Les 15 et 16 septembre 1995, le colloque international «Hiroshima sans amour», organisé par le Comité National de Commémoration du 50ème anniversaire de la fin de la Seconde guerre mondiale, avec la coopération de l'U.L.B., a réuni à l'Université de Mons-Hainaut des historiens, des scientifiques, des politologues, des médecins et des spécialistes des sciences humaines s'interrogeant sur les véritables raisons de la tragédie atomique infligée au peuple japonais ainsi que sur ses conséquences multiples à court, moyen et long termes.

Le colloque se voulait une sorte de réaction à l'interdiction de l'exposition sur la fin de la 2ème guerre mondiale. mise sur pied par la prestigieuse Smithsonian Institution à Wa-shington. Cette exposition avait été interdite car elle soulignait trop (I) les souffrances endurées par la population japonaise et présentait les raisons évidentes du bombardement atomique : utiliser les deux bombes construites à grand prix, punir les Japonais et surtout en imposer diplomatiquement aux Soviétiques. Cette présentation était en opposition avec la version officielle insistant sur la «nécessité» de la bombe pour sauver les centaines de milliers de vies humaines qu'aurait coûté - disait-on - la conquête du bastion nippon déjà au bord de l'écroulement.

Parmi les conférenciers, outre l'historien américain William LANOUETTE, auteur d'une biographie récente sur Léo Szilard, figurait notamment le Professeur Joseph ROTBLAT, ancien secrétaire général du groupe Pugwash et actuel président de cette équipe internationale de savants. Malgré les 87 ans qu'il a fêtés ce 4 novembre, Joseph ROTBLAT, sans l'ombre d'une hésitation, avait accepté l'invitation de venir parler de «50 années de nucléaire». Au cours d'un exposé brillant et primesautier, l'orateur - qui paraît 20 ans plus jeune que les données fournies par l'état-civil - nous a donné la quintessence d'une réflexion approfondie de 50 ans sur le mythe absolu de la dis-suasion nucléaire. Il nous a clairement fait comprendre le principe de la découverte de la réaction en chaîne et les raisons de son départ de Los Alamos en 1945, au moment où il a compris que la bombe, destinée à dissuader les Allemands de son emploi, était en réalité dirigée contre les Soviétiques en utilisant les Japonais comme cobayes.

Après la guerre, avec Bertrand Russsel et Albert Einstein, il allait signer le manifeste reconnaissant la responsabilité des scientifiques et soulignant les conséquences catastrophiques de la course aux armements atomiques par les puissances avides de prestige et de domination.
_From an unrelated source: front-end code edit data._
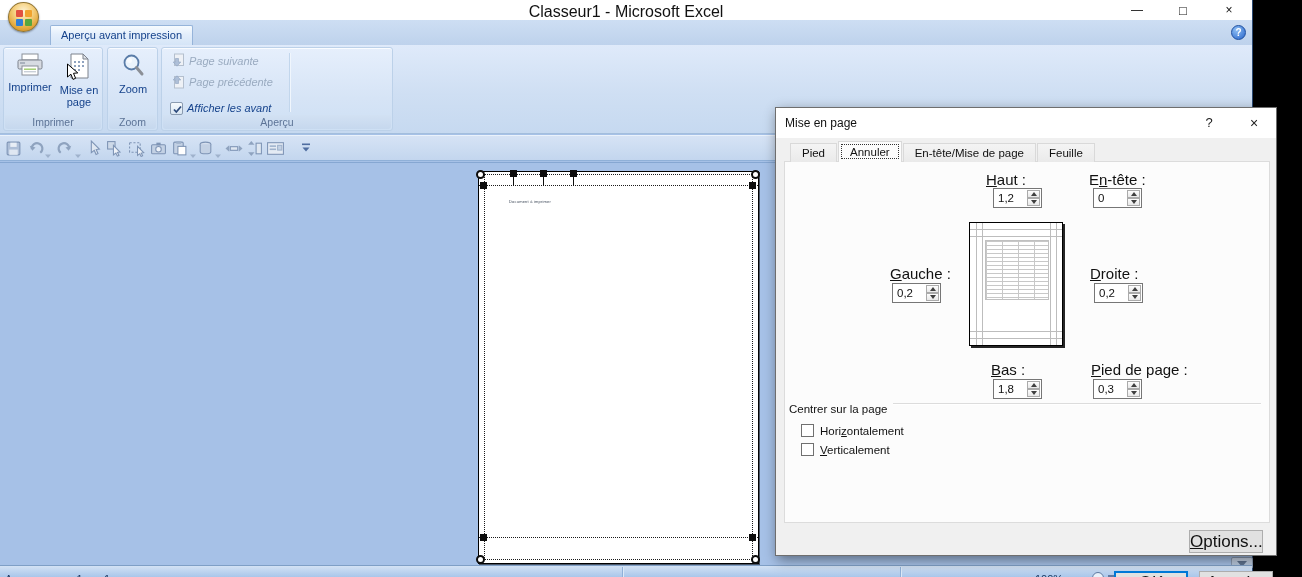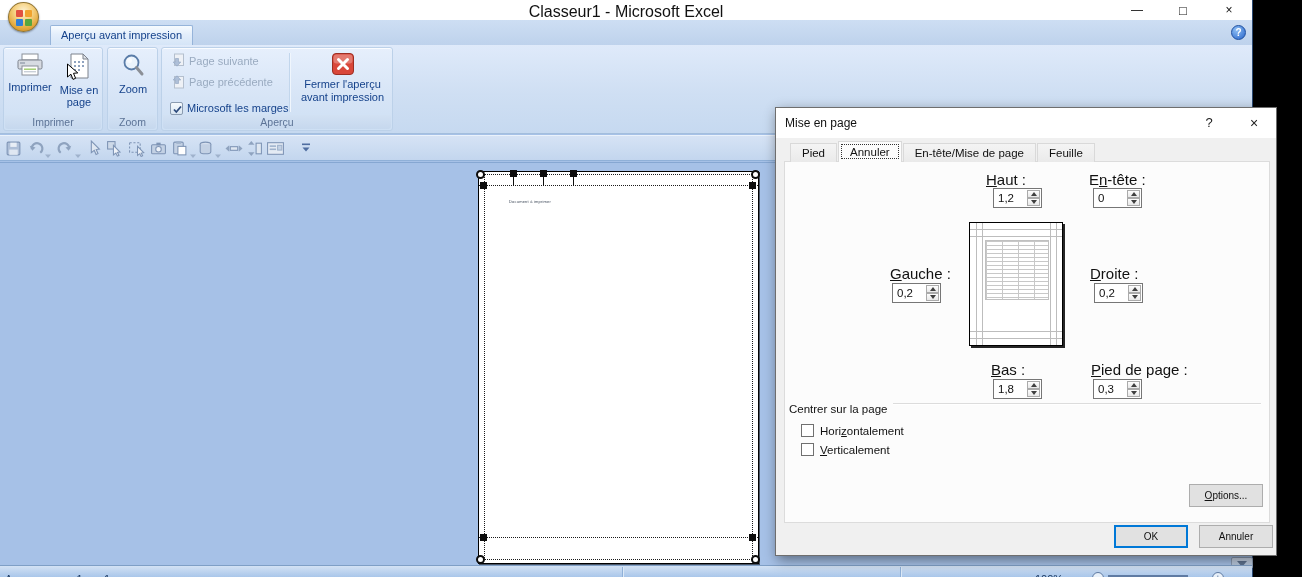--- a/index.html
+++ b/index.html
@@ -45,7 +45,7 @@
   .g-print{left:3px;width:100px;}
   .g-zoom{left:107px;width:51px;text-decoration:underline;}
   .g-apercu{left:161px;width:232px;}
-  .smallrow{position:absolute;left:8px;height:16px;display:flex;align-items:center;gap:4px;font-size:11px;color:#9aabc0;white-space:nowrap;}
+  .smallrow{position:absolute;left:8px;height:16px;display:flex;align-items:center;gap:4px;font-size:11px;color:#9aabc0;white-space:nowrap;font-style:italic;}
   .smallrow.en{color:#15428b;}
   .vsep{position:absolute;left:127px;top:5px;bottom:18px;width:1px;background:#c2d6ec;box-shadow:1px 0 0 #f0f6fd;}
   .cb-ribbon{width:13px;height:13px;border:1px solid #8a9bb0;border-radius:2px;background:linear-gradient(#f6fafd,#d9e6f2);position:relative;flex:0 0 auto;}

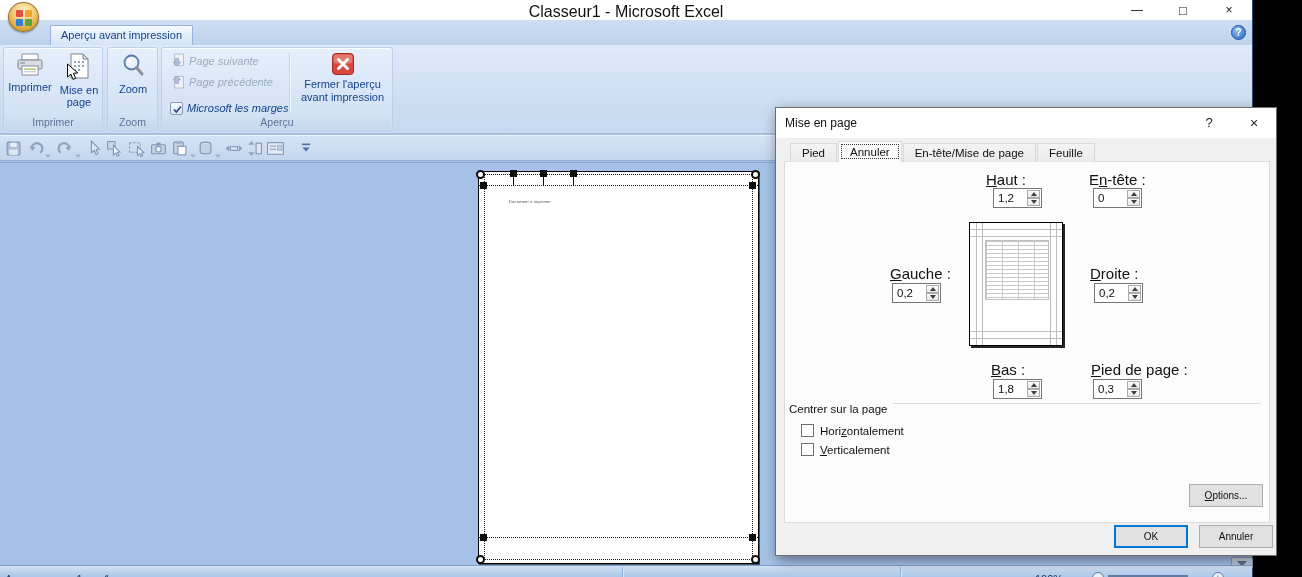--- a/index.html
+++ b/index.html
@@ -223,16 +223,6 @@
         <span>Microsoft les marges</span>
       </div>
       <div class="vsep"></div>
-      <div class="closebtn">
-        <span class="red-ic">
-          <svg width="22" height="22" viewBox="0 0 22 22">
-            <rect x="0.5" y="0.5" width="21" height="21" rx="3.5" fill="#d9473a" stroke="#9c2e23"></rect>
-            <rect x="1.5" y="1.5" width="19" height="9" rx="3" fill="#ffffff" opacity="0.28"></rect>
-            <path d="M6.5 6.5 L15.5 15.5 M15.5 6.5 L6.5 15.5" stroke="#fff" stroke-width="3" stroke-linecap="round"></path>
-          </svg>
-        </span>
-        <span>Fermer l'aperçu avant impression</span>
-      </div>
       <div class="rgroup-label">Aperçu</div>
     </div>
   </div>

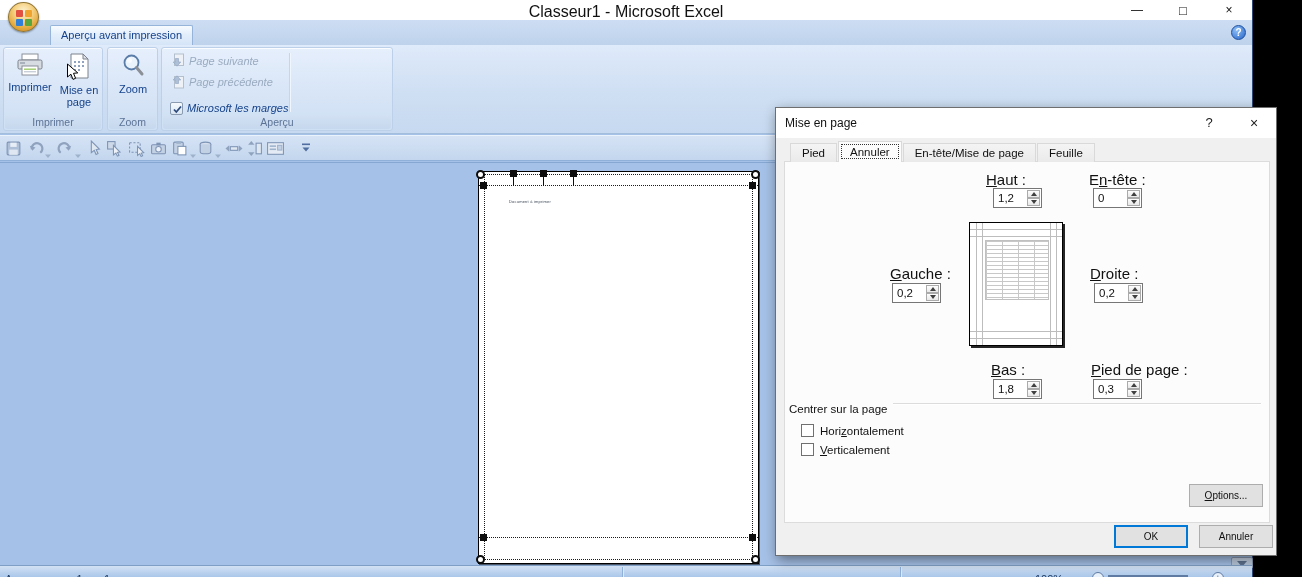--- a/index.html
+++ b/index.html
@@ -220,7 +220,7 @@
               <path d="M2 5.5 L4.3 8 L9 2.5" fill="none" stroke="#2c4a7c" stroke-width="1.8"></path>
             </svg>
         </span>
-        <span>Microsoft les marges</span>
+        <span>Afficher les avant</span>
       </div>
       <div class="vsep"></div>
       <div class="rgroup-label">Aperçu</div>

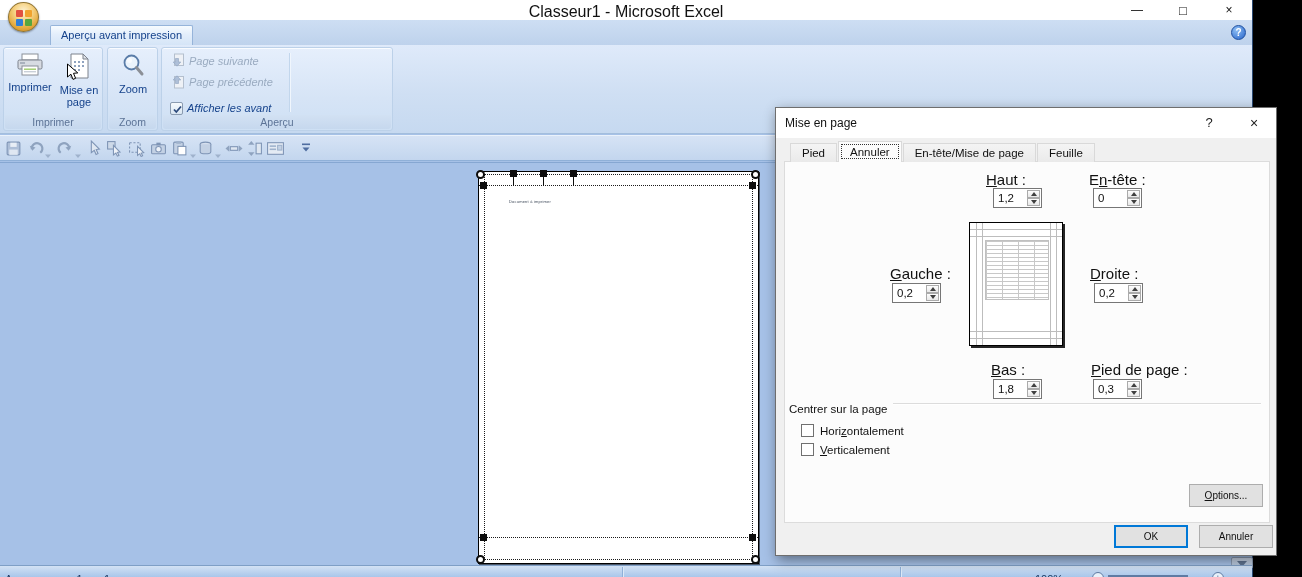--- a/index.html
+++ b/index.html
@@ -105,7 +105,7 @@
   .grpbox .gline{flex:1;height:1px;background:#dcdcdc;box-shadow:0 1px 0 #fff;}
   .cbrow{position:absolute;display:flex;align-items:center;gap:6px;font-size:11.5px;color:#111;}
   .cb-dlg{width:13px;height:13px;background:#fff;border:1px solid #707070;flex:0 0 auto;}
-  .dbtn{position:absolute;height:23px;background:#e1e1e1;border:1px solid #adadad;font-size:10px;color:#111;text-align:center;line-height:21px;}
+  .dbtn{position:absolute;height:23px;background:#e1e1e1;border:1px solid #adadad;font-size:17px;color:#111;text-align:center;line-height:21px;margin-top:46px;}
   .dbtn.default{border:2px solid #0078d7;line-height:19px;}
   u{text-decoration:underline;}
 </style>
Il partagea par la suite toute sa vie entre l'enseignement universitaire et l'animation des conférences Pugwash qui oeuvrent en faveur du désarmement nucléaire en proposant un traité international sous surveillance sociétale et obligatoire. C'est-à-dire observé par tout le monde avec l'accord de tous les gouvernements.

Quatre semaines après son séjour en Belgique. Joseph ROTBLAT et les conférences de Pugwash se voyaient octroyer le Prix Nobel de la Paix.

Alors que trop souvent, ce prix a été accordé à des bellicistes s'accordant une trêve stratégique, on ne peut ici que se féliciter du choix du comité norvégien qui récompense ainsi une action authentiquement pacifiste de longue haleine, menée à contre-courant des politiques traditionnelles.